The Brunswick units had already implemented one improvement, replacement of mechanical level indication equipment with analog level transmitters.
The second improvement suggested modifications to reduce level indication errors caused by high drywell temperature.
This has been implemented for the Brunswick units by installation of plant modifications 1-86-007 and 2-86"008, which installed two uncompensated condensing chambers in the drywell and routing the reference legs outside containment, minimizing the vertical drop in the drywell.
The vertical drop in the drywell was reduced from approximately 222 inches to 24 inches.
This reduced vertical drop will reduce reactor water level indication error resulting from high drywell temperatures and thus ensure indication of an approach to inadequate core cooling.

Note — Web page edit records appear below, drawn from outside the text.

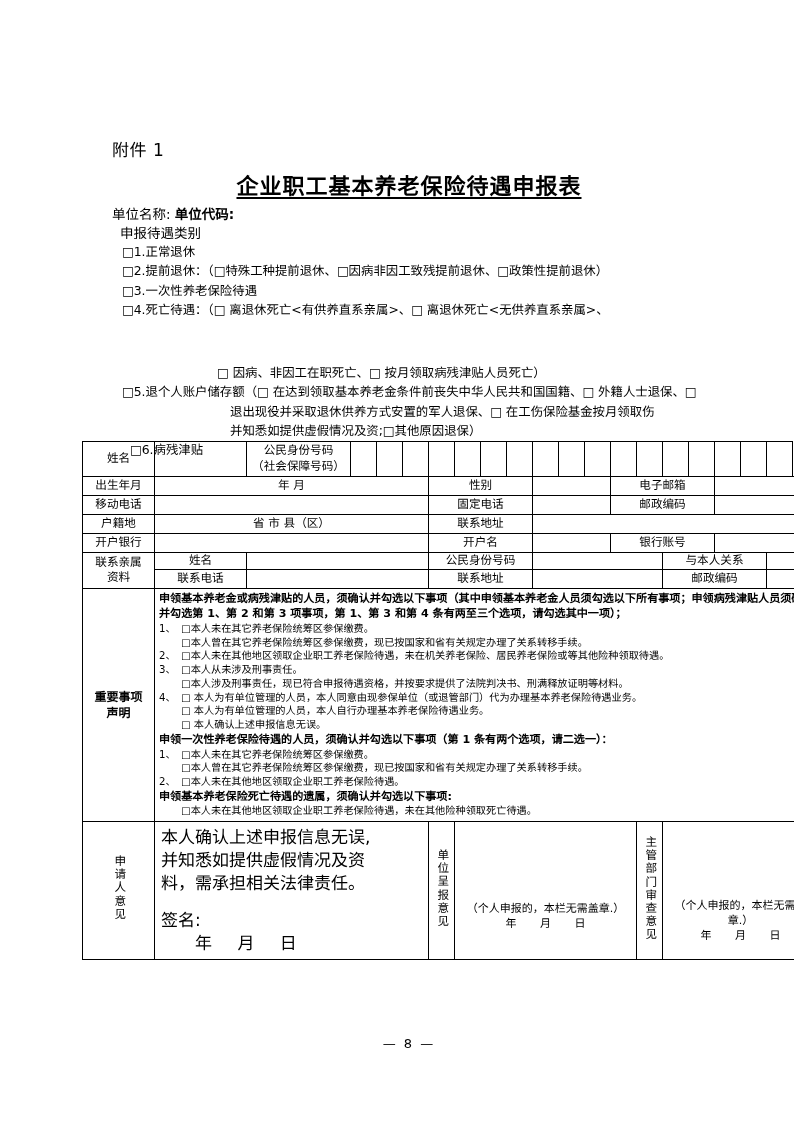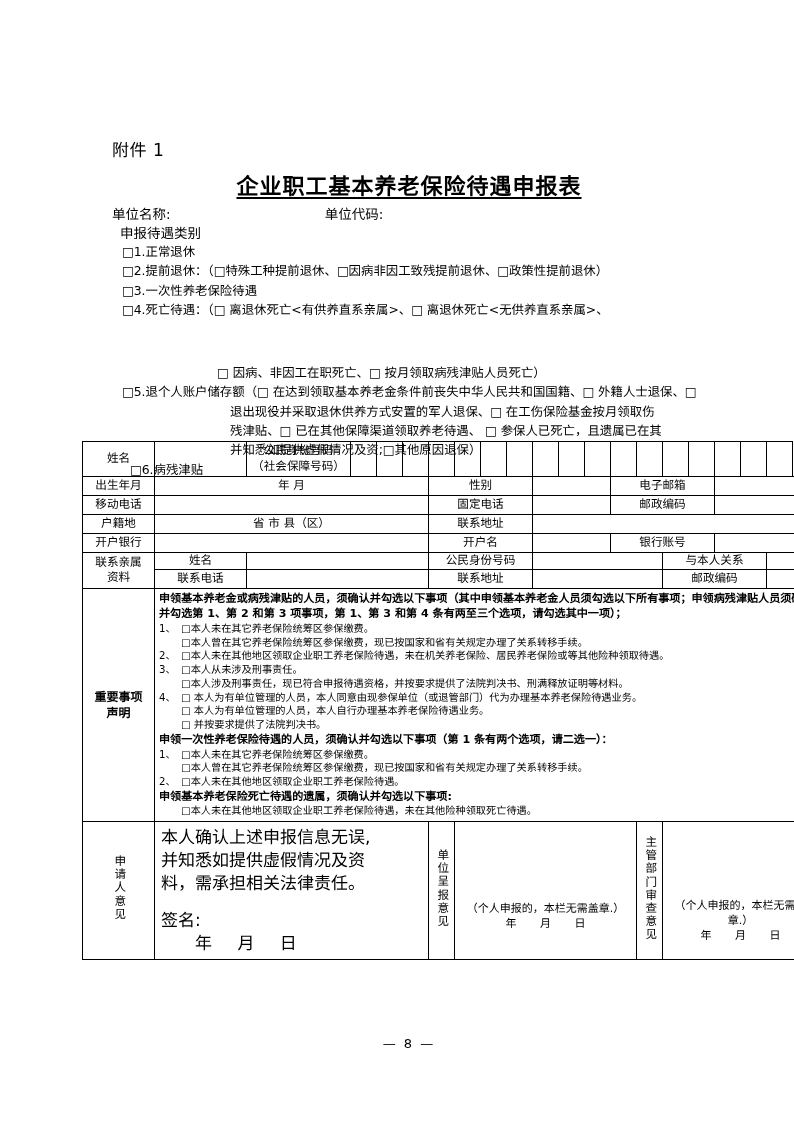--- a/index.html
+++ b/index.html
@@ -50,7 +50,7 @@
     font-size: 13.5px;
   }
   .unit-line .u-code {
-    margin-left: 150px;
+    font-weight: bold;
   }
   .cat-label {
     position: absolute;

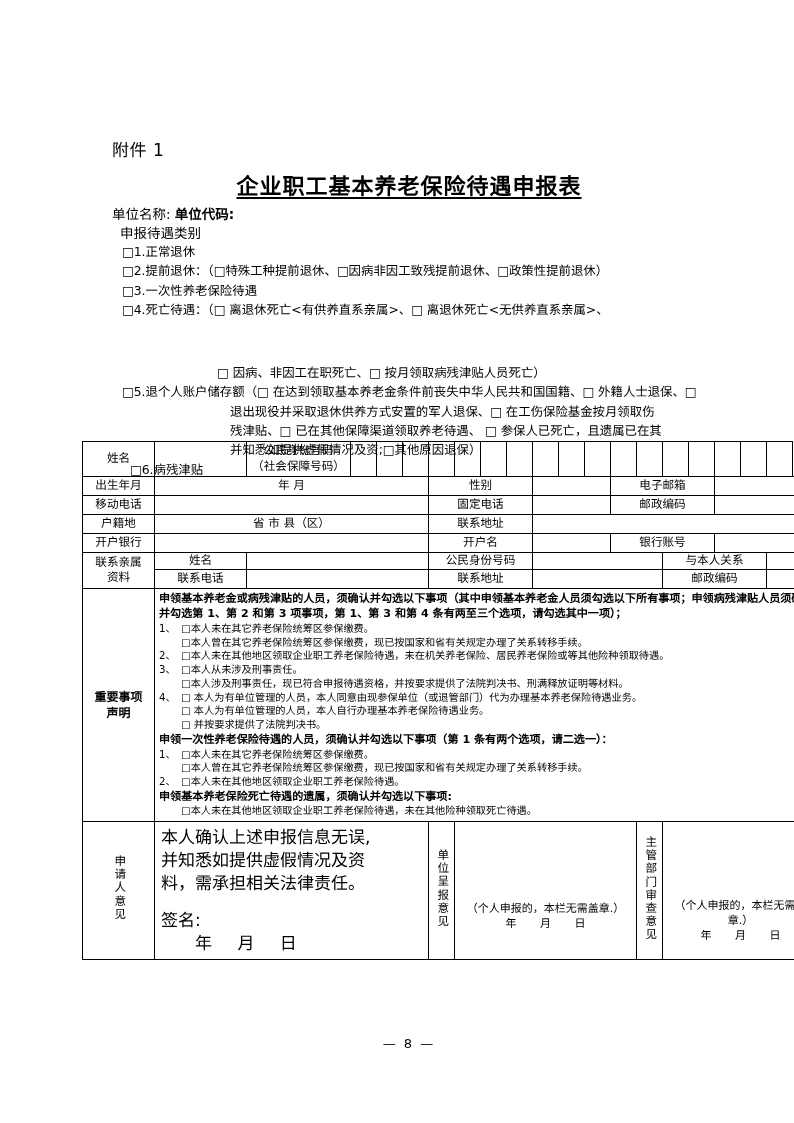--- a/index.html
+++ b/index.html
@@ -194,7 +194,6 @@
     <div class="cat-row ind2">□ 因病、非因工在职死亡、□ 按月领取病残津贴人员死亡）</div>
     <div class="cat-row ind3">□5.退个人账户储存额（□ 在达到领取基本养老金条件前丧失中华人民共和国国籍、□ 外籍人士退保、□</div>
     <div class="cat-row ind4">退出现役并采取退休供养方式安置的军人退保、□  在工伤保险基金按月领取伤</div>
-    <div class="cat-row ind4">残津贴、□ 已在其他保障渠道领取养老待遇、 □ 参保人已死亡，且遗属已在其</div>
     <div class="cat-row ind4">并知悉如提供虚假情况及资;□其他原因退保）</div>
     <div class="cat-row ind5">□6.病残津贴</div>
   </div>

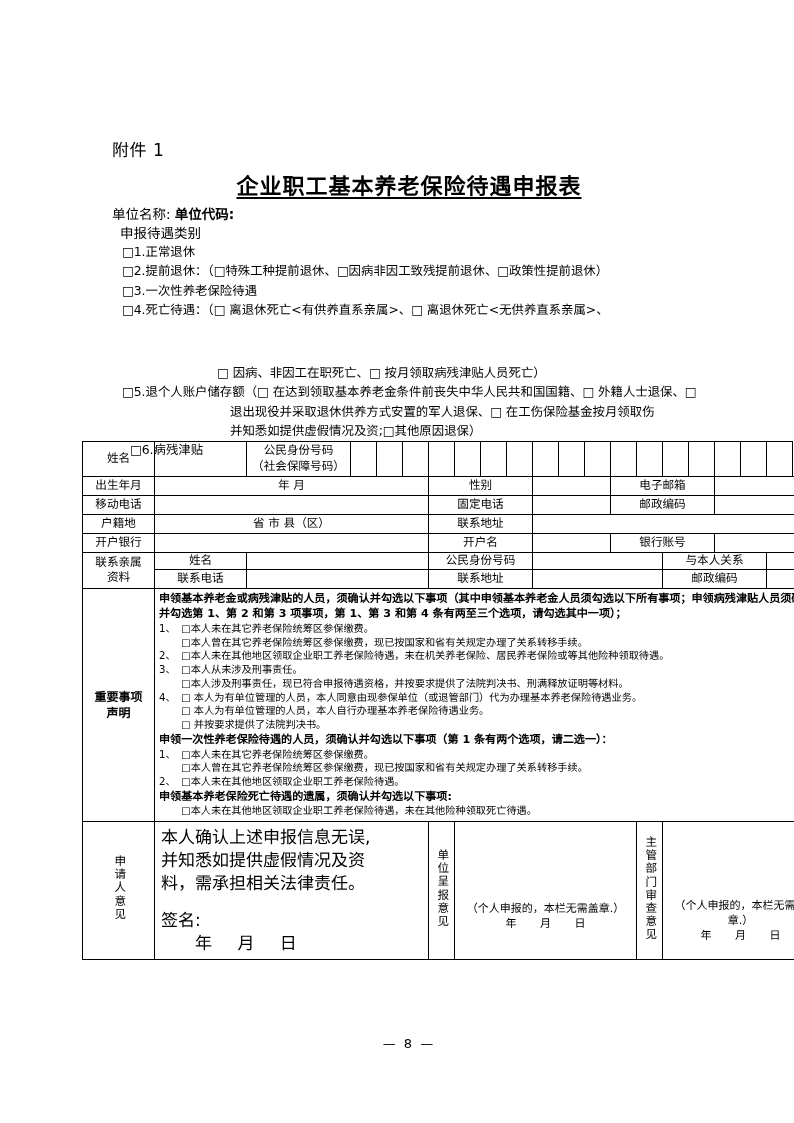--- a/index.html
+++ b/index.html
@@ -320,7 +320,7 @@
         <span class="sub"><span>□本人涉及刑事责任，现已符合申报待遇资格，并按要求提供了法院判决书、刑满释放证明等材料。</span></span>
         <span class="li"><span class="num">4、</span><span>□ 本人为有单位管理的人员，本人同意由现参保单位（或退管部门）代为办理基本养老保险待遇业务。</span></span>
         <span class="sub"><span>□ 本人为有单位管理的人员，本人自行办理基本养老保险待遇业务。</span></span>
-        <span class="sub"><span>□ 并按要求提供了法院判决书。</span></span>
+        <span class="sub"><span>□ 本人确认上述申报信息无误。</span></span>
         <span class="hd">申领一次性养老保险待遇的人员，须确认并勾选以下事项（第 1 条有两个选项，请二选一）：</span>
         <span class="li"><span class="num">1、</span><span>□本人未在其它养老保险统筹区参保缴费。</span></span>
         <span class="sub"><span>□本人曾在其它养老保险统筹区参保缴费，现已按国家和省有关规定办理了关系转移手续。</span></span>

The inspector reviewed the completed plant modification packages, walked down the portion of the reference legs external to the drywell, walked down the Unit 2 reference legs inside containment, and reviewed emergency operating procedures that direct the use of level instrumentation on the new reference legs during elevated drywell temperature conditions.
No discrepancies were noted.
Violations and deviations were not identified.
7.
Onsite Review of Licensee Event Reports (92700)
The below listed LERs were reviewed to verify that the information provided met NRC reporting requirements.
The verification included adequacy of event description and corrective action taken or planned, existence of potential generic problems and the relative safety significance of the event.
Onsite inspections were performed and concluded that necessary corrective actions have been taken in accordance with existing requirements, license conditions and commitments, unless otherwise stated.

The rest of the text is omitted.